On the ambiguity of “content type”

Conversations often run aground on problems of definitions.¹ Indeed, What is a content type? has generated approximately 1743839754 Slack posts at Soapbox and prompted a long Twitter conversations. (Have I mentioned how much I love my job?)

If you’re an author, content type refers to the types of things you create. For think tanks, that means stuff like reports and briefs and working papers. If you’re someone who builds think tank websites, then content type is a term of art, one that revolves around particular collections of fields and permissions.

In the interest of preserving our company Slack as something other than a single-issue message board, I’m going to avoid using the term content type through the rest of this piece.

Also note that the remainder of this section is adapted from Deane Barker’s excellent Real World Content Modeling. If you’re already familiar with Deane’s book, you can skip to the next section. (If you’re not, now is a great time to pick up a copy.)

Attributes

An attribute is the most basic level of stuff that a CMS database holds. It consists most fundamentally of two things:

  1. A piece of data.
  2. A label for that data.

In practice, attributes hold a bunch of other information (e.g., an internal name, a user-facing label, a datatype, and a UI interfaces). All those things are important for how your website is built, but they aren’t as important here, so we’re going to ignore them.

What matters for our purposes is that an attribute is a data point together with the full set of things stored with that data point (datatype, internal name, user-facing label, etc.)

Entities

An entity is a set of attributes that forms a logically independent piece of content.²

On this understanding, an entity does not store data. (More precisely, it’s a sort of super-attribute that contains a machine name, a human name, and some validation and permission rules. Again, this is important for developing a CMS, but not so important here.)

The function of an entity is to act as a wrapper for a particular set of attributes. The information is contained in the attributes themselves.

What makes an entity type unique?

Leibnitz’s principle of the identity of indiscernibles applies to entity types. That means entities P and Q are the same entity type if every attribute possessed by P is also possessed by Q.³

Think tanks and the body field problem

For a long time think tanks could get away with only a handful of entity types, because every think tank adopted the same approach to the body field problem. Stuff all the body content into a PDF.

Thank tanks have long adopted a single approach to the body field problem. Stuff all the body content into a PDF.

When all the messy body content is inside a PDF, the remainder of your entity can be fully structured and easily templated. The thing itself is the PDF. The CMS simply stores all the metadata about the thing. It’s the CMS as document management system.

The (pre-redesign) Chatham House reader, which turns InDesign files into HTML.

The body-as-PDF solution works—so long as your definition of work includes I don’t want anyone to read this thing.

Thankfully, more and more think tanks are shifting from PDF-only to PDF-also models of publishing. That process runs in one of two directions.

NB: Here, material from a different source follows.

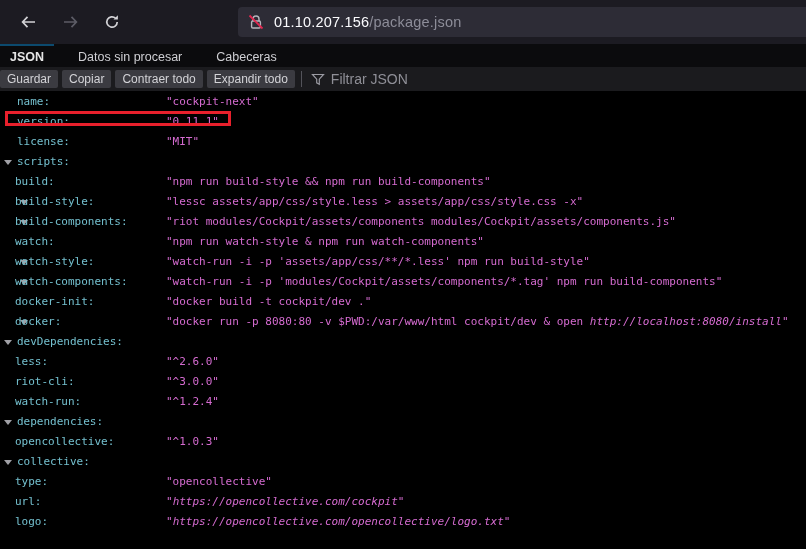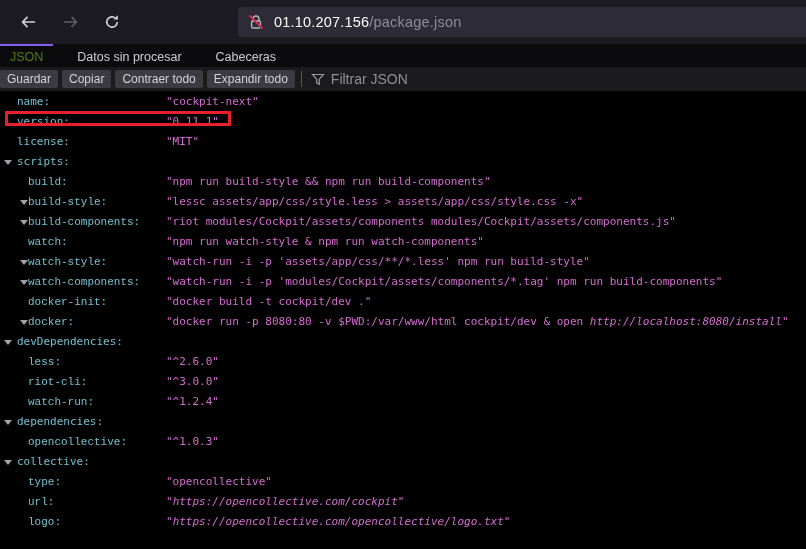"JSON" .vtab.active { border-top: 2px solid #8b5cf6 -> 2px solid #0c4a6e; color: #4d7c0f -> #e5e5e5; font-weight: none -> bold }
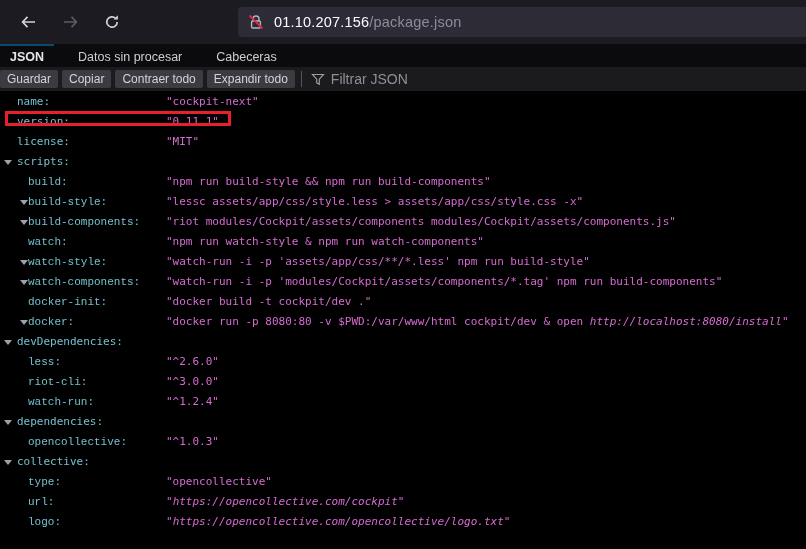"build:" .d1 .key { font-family: Liberation Mono, monospace -> none; left: 28px -> 15px }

  1. Turn InDesign files into clean HTML. This process requires discipline in creating your InDesign files themselves—no inline styling!—a sophisticated set of CSS styles for the website, and some custom code to massage the export into something your website can read. We’ve built such a solution for Chatham House and the World Resources Institute.
  2. Generate a PDF from HTML. Yes, there is print CSS. But many think tanks need more than that. A lot of policymaking still happens face-to-face. Putting a Printed Thing on a Minister’s desk at the start of a conversation carries real weight, which means that any sort of PDF you generate needs to look like something that has been professionally typeset. The International Budget Partnership does this quite well. Here’s the HTML. And the PDF, autogenerated from the HTML.

No question that both options are a huge improvement over the PDF-only model. But they also introduce a whole new wrinkle into the body field problem.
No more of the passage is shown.